RECORDS PROVIDED
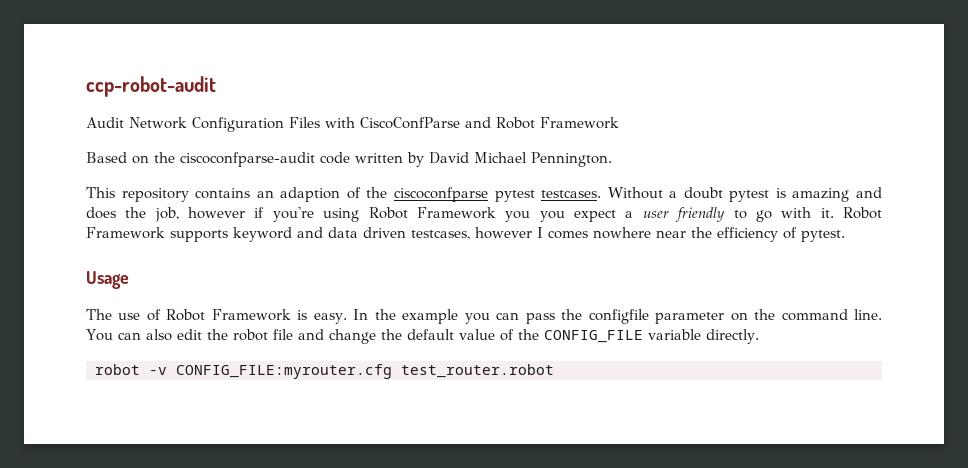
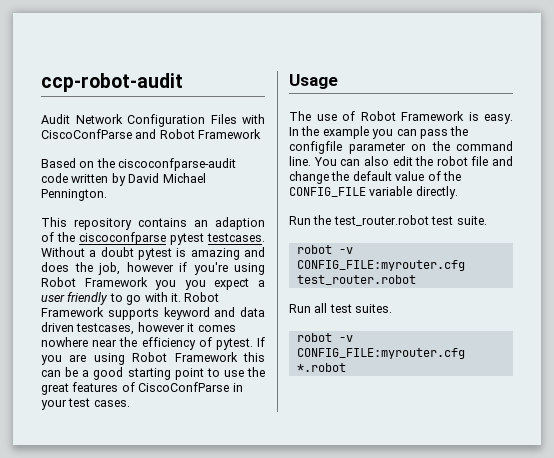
- Robot Framework supports keyword and data driven testcases, however I comes nowhere near the efficiency of pytest.
+ Robot Framework supports keyword and data driven testcases, however it comes nowhere near the efficiency of pytest. If you are using Robot Framework this can be a good starting point to use the great features of CiscoConfParse in your test cases.
+ Run the test_router.robot test suite.
+ Run all test suites.
+ robot -v CONFIG_FILE:myrouter.cfg *.robot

WHAT YOU SHOULD DO
Report each line of the material above where the word "pytest" appears.

REPLY TO THE EXERCISE
- Robot Framework supports keyword and data driven testcases, however I comes nowhere near the efficiency of pytest.
+ Robot Framework supports keyword and data driven testcases, however it comes nowhere near the efficiency of pytest. If you are using Robot Framework this can be a good starting point to use the great features of CiscoConfParse in your test cases.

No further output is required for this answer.